→ **Instructions for the task**:
Look in the material below for the line holding "- The examples". Set it down exactly, with each later line up to and including the line holding "configuration but also based on dynamic operational decisions.".
——————————
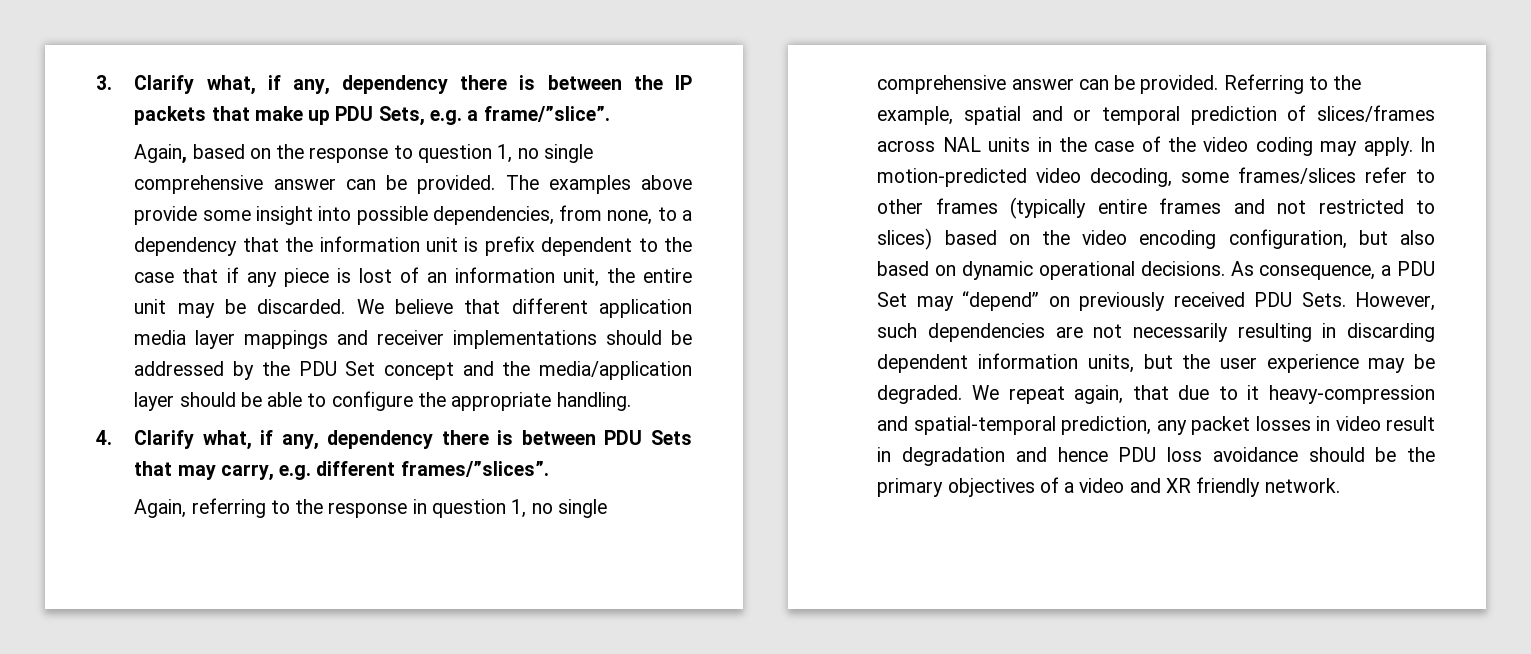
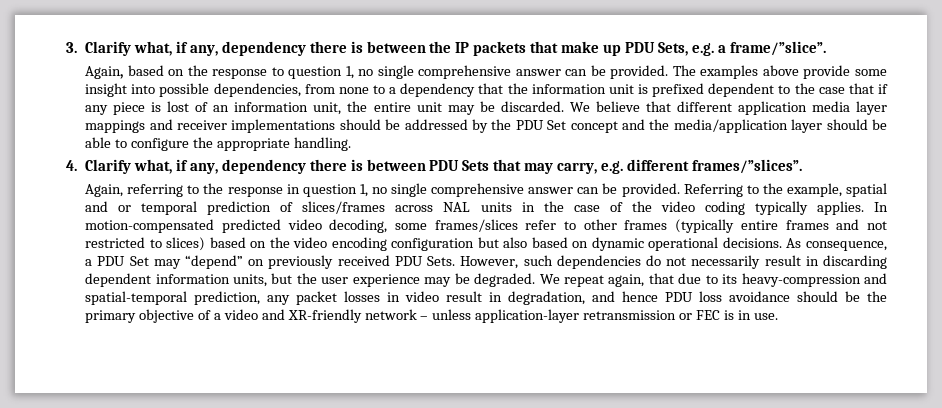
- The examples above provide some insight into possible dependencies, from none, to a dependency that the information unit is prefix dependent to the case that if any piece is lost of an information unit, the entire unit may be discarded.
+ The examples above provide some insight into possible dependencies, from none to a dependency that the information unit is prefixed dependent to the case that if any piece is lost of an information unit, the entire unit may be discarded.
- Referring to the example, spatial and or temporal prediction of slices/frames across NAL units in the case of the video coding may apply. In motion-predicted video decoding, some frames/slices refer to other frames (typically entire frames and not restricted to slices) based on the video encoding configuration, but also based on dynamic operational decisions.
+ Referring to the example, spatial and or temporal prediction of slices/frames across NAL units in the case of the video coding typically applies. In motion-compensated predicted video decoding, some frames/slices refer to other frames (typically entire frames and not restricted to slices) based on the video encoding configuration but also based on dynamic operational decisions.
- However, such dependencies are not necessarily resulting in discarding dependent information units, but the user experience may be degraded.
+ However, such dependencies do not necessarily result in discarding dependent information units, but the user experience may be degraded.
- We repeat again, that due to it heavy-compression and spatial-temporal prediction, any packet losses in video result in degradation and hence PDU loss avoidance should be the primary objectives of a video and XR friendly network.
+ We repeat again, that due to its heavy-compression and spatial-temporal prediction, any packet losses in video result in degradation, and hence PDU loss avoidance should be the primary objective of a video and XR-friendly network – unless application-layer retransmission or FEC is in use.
——————————
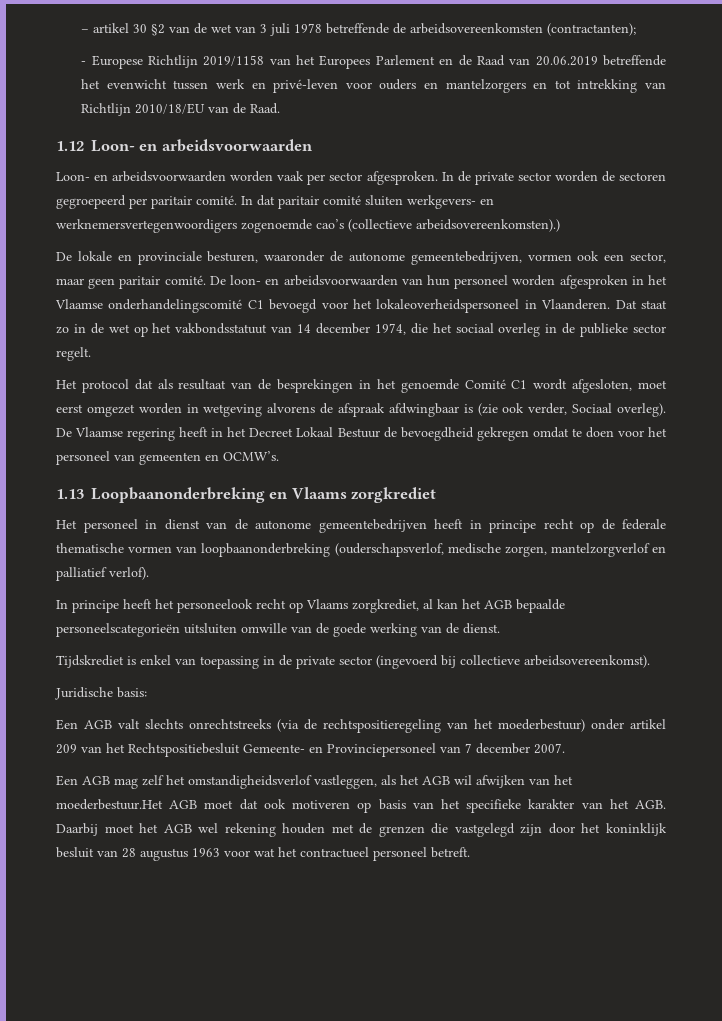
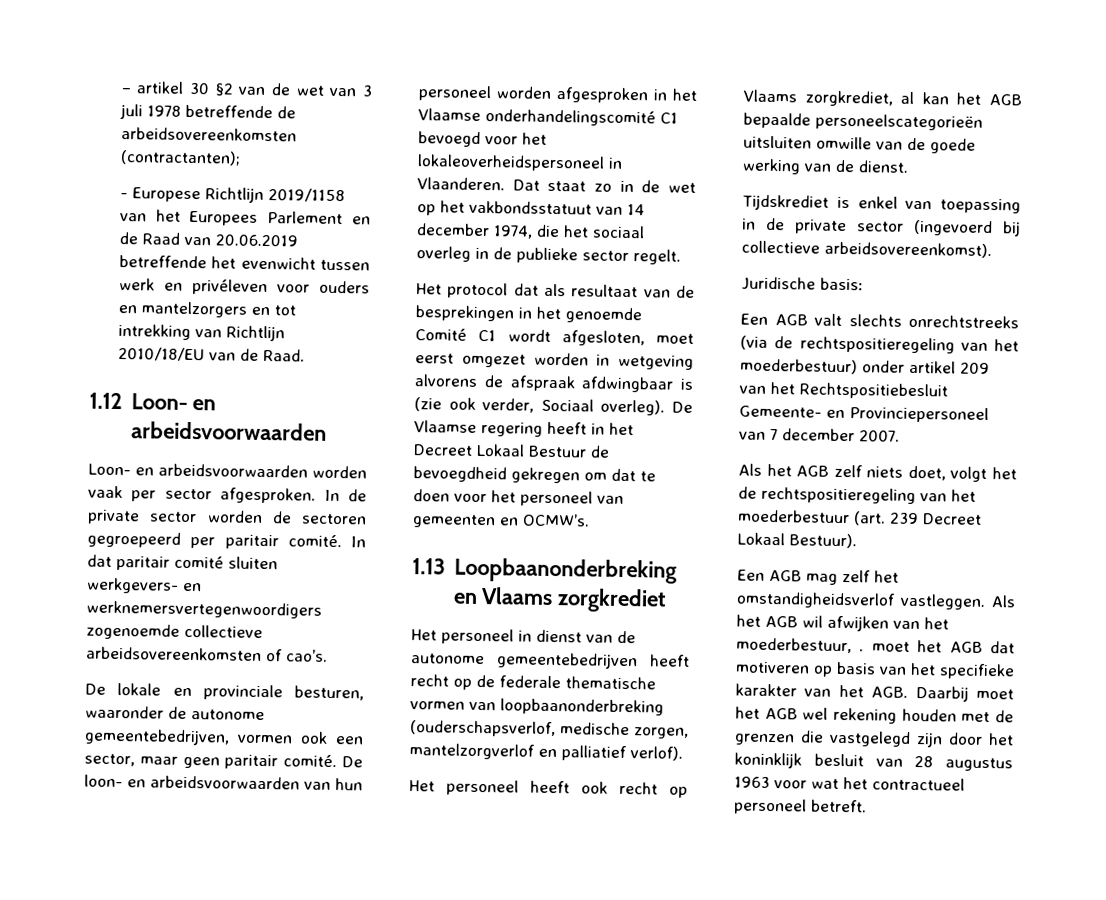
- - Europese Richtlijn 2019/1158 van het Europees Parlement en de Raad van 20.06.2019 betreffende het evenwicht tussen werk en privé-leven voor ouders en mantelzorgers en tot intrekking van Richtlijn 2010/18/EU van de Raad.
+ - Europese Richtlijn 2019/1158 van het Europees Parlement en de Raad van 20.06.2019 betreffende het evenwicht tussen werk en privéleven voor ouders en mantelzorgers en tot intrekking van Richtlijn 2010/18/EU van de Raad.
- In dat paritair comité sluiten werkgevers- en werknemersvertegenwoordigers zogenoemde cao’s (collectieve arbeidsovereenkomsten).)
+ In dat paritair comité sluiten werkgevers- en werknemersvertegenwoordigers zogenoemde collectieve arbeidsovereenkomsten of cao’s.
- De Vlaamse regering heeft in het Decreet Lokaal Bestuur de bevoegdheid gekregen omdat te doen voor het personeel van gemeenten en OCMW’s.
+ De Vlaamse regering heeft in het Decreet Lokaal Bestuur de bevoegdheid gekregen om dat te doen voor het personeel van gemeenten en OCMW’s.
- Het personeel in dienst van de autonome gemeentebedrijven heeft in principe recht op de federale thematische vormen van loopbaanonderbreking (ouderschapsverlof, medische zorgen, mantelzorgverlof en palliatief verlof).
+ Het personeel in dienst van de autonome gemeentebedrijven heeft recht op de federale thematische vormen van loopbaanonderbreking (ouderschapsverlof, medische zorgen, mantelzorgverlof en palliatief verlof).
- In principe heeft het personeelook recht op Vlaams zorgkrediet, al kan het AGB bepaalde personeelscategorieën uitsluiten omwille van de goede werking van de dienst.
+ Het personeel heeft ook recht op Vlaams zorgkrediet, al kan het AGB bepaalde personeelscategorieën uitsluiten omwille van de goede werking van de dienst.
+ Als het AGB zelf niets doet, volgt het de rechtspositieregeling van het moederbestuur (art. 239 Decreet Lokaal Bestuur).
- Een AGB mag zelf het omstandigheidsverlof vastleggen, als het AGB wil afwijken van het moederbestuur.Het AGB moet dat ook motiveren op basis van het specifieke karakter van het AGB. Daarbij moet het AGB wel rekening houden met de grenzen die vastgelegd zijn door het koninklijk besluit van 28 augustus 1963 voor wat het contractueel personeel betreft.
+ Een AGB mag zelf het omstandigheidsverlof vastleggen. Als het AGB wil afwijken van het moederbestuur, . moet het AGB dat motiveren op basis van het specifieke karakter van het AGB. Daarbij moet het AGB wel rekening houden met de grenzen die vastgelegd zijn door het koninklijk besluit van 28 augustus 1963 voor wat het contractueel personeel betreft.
——————————
→ **Solution to this problem**:
- The examples above provide some insight into possible dependencies, from none, to a dependency that the information unit is prefix dependent to the case that if any piece is lost of an information unit, the entire unit may be discarded.
+ The examples above provide some insight into possible dependencies, from none to a dependency that the information unit is prefixed dependent to the case that if any piece is lost of an information unit, the entire unit may be discarded.
- Referring to the example, spatial and or temporal prediction of slices/frames across NAL units in the case of the video coding may apply. In motion-predicted video decoding, some frames/slices refer to other frames (typically entire frames and not restricted to slices) based on the video encoding configuration, but also based on dynamic operational decisions.
+ Referring to the example, spatial and or temporal prediction of slices/frames across NAL units in the case of the video coding typically applies. In motion-compensated predicted video decoding, some frames/slices refer to other frames (typically entire frames and not restricted to slices) based on the video encoding configuration but also based on dynamic operational decisions.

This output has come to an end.